## Record set
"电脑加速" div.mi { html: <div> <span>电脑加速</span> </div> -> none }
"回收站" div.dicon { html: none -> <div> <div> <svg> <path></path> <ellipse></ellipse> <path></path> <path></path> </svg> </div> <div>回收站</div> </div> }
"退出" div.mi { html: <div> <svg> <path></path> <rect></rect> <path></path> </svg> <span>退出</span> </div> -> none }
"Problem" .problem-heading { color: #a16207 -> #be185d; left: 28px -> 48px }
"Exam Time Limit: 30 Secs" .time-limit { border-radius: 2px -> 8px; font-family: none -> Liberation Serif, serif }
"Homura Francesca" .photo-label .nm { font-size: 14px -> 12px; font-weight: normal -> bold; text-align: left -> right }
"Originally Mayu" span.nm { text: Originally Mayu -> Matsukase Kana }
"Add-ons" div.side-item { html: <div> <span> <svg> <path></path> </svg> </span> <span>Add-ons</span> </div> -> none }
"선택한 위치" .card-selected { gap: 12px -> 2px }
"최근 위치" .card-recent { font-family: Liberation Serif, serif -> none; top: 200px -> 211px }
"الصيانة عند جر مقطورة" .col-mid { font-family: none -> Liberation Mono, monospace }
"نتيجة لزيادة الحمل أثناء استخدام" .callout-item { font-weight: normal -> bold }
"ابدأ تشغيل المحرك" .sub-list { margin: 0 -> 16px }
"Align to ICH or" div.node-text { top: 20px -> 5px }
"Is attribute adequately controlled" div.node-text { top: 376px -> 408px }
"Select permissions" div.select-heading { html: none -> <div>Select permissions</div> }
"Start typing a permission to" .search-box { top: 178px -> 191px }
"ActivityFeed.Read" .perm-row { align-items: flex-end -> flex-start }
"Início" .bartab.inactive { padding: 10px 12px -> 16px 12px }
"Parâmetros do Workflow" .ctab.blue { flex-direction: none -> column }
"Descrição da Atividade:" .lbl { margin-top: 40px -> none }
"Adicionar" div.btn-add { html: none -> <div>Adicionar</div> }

## What the exercise asks
The records above need to be transcribed in full. Keep every character unchanged.

## Reply
"电脑加速" div.mi { html: <div> <span>电脑加速</span> </div> -> none }
"回收站" div.dicon { html: none -> <div> <div> <svg> <path></path> <ellipse></ellipse> <path></path> <path></path> </svg> </div> <div>回收站</div> </div> }
"退出" div.mi { html: <div> <svg> <path></path> <rect></rect> <path></path> </svg> <span>退出</span> </div> -> none }
"Problem" .problem-heading { color: #a16207 -> #be185d; left: 28px -> 48px }
"Exam Time Limit: 30 Secs" .time-limit { border-radius: 2px -> 8px; font-family: none -> Liberation Serif, serif }
"Homura Francesca" .photo-label .nm { font-size: 14px -> 12px; font-weight: normal -> bold; text-align: left -> right }
"Originally Mayu" span.nm { text: Originally Mayu -> Matsukase Kana }
"Add-ons" div.side-item { html: <div> <span> <svg> <path></path> </svg> </span> <span>Add-ons</span> </div> -> none }
"선택한 위치" .card-selected { gap: 12px -> 2px }
"최근 위치" .card-recent { font-family: Liberation Serif, serif -> none; top: 200px -> 211px }
"الصيانة عند جر مقطورة" .col-mid { font-family: none -> Liberation Mono, monospace }
"نتيجة لزيادة الحمل أثناء استخدام" .callout-item { font-weight: normal -> bold }
"ابدأ تشغيل المحرك" .sub-list { margin: 0 -> 16px }
"Align to ICH or" div.node-text { top: 20px -> 5px }
"Is attribute adequately controlled" div.node-text { top: 376px -> 408px }
"Select permissions" div.select-heading { html: none -> <div>Select permissions</div> }
"Start typing a permission to" .search-box { top: 178px -> 191px }
"ActivityFeed.Read" .perm-row { align-items: flex-end -> flex-start }
"Início" .bartab.inactive { padding: 10px 12px -> 16px 12px }
"Parâmetros do Workflow" .ctab.blue { flex-direction: none -> column }
"Descrição da Atividade:" .lbl { margin-top: 40px -> none }
"Adicionar" div.btn-add { html: none -> <div>Adicionar</div> }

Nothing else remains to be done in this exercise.